猫の気持ち 其の一


 吾輩は旅をしている。新しい主との出会いを求めて、美里町を探索しているところであ~る。

 それほど長く住んでいる町では無いので、こうしてあちこちを歩き回っているだけでも新しい発見が次から次へと現れてなかなか面白いものである。
 できるだけ早く新しい主を見つけてのんびりと猫又生活を満喫したいところではあるが、お目当ての美女とめぐり合うのはそう簡単でも無さそうだ。なに、見つからなかった時はそ知らぬ顔をしてアラン君のレストランにでもしばらくご厄介になれば良かろうと、存外呑気に希望的観測を抱きながら人探しをしているところである。
 ちょいと二日酔いでフラフラする足取りをなんとか踏ん張らせながら、とりあえず人だかりの多そうな商店街の方へと向かうことにしよう。
 猫を飼いたいと思っている人と出会うのはそう簡単なことではないであろうことは吾輩も十分に承知しているつもりだ。確かに、猫は人気のあるペットである。ニャアニャア猫なで声を上げながら近付いて行けば、たいていの人は可愛がってくれるであろう、子供から老人までお手のものだ。しかし、問題となるのはここから先の段取りである。
 多くの場合、一通りあやしてくれたあと、「またね、バイバイ」とそのまま置き去りにされてしまう。そのまま家へとお持ち帰りしてくれる輩は中々いない。吾輩自身が猫になる前は、そのような不人情な振る舞いをしておったのであるからして、猫になったからと言ってホモ・サピエンス族に対度を改めよと申し開きを立てるのはちょいと不義理であると言わざるを得ない。
 と言うわけで、手当たりしだいで通りすがりの人に愛嬌を振り撒くのはやめておくことにする。やはり猫らしく自然体であることが最も合理的であると言う結論に達するのだ。

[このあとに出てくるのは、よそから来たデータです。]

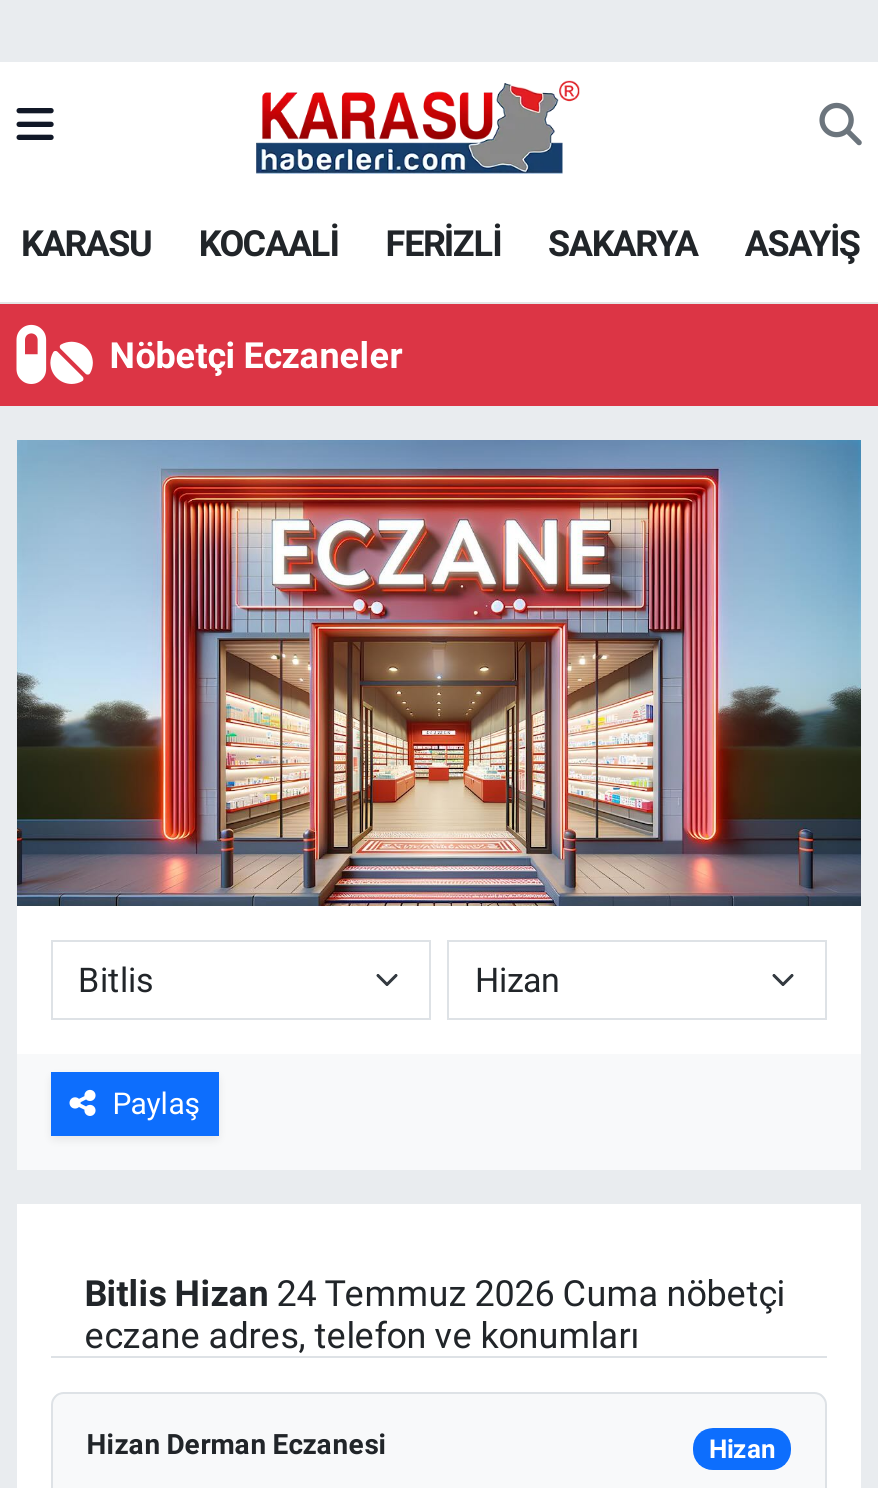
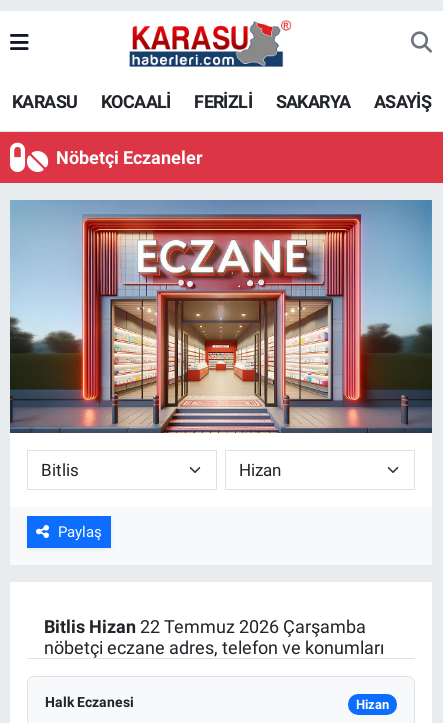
[85,1272,785,1356] Bitlis Hizan 24 Temmuz 2026 Cuma nöbetçi | eczane adres, telefon ve konumları -> [44,616,384,658] Bitlis Hizan 22 Temmuz 2026 Çarşamba | nöbetçi eczane adres, telefon ve konumları
[87,1428,387,1460] Hizan Derman Eczanesi -> [45,694,134,710] Halk Eczanesi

 こうして、哲学的な思索に耽りながら当てもなく街の中をウロウロと徘徊しているわけであるが、改めて猫と言うものは決して万能な存在では無いことに気付かされてしまった。観測者としては確かに優秀な存在かもしれないが、一線を越えて懐の奥まで入り込むには大変な熟慮を必要とする。お目当ての女の子を口説き落す過程とよく似ていると言っても差し支えない、もうちょっと真面目にナンパの練習をやっておけば良かったかもしれないにゃあ。
 しかしながら、いまさら悔やんだところで仕方がないし、猫になったのなら猫なりのやり方と言うのもあるだろう。餅は餅屋にまかせろと言う考え方がある。この世界には沢山の猫好きが存在しているのであるから、それに答えるだけの猫も多数存在するのが宇宙のしくみである。したがってこの街にも沢山の猫が存在するはずだ、ならば猫に直接聞いて回るのが一番手っ取り早い。きっと猫を飼いたいと思っている人物を知っているはことであろう。
 以上の結論に達したならば、吾輩が次に取るべき行動は自動的に決定される。まずはこの町の住人を良く知っている猫を探し出すことから始めることにしたそう。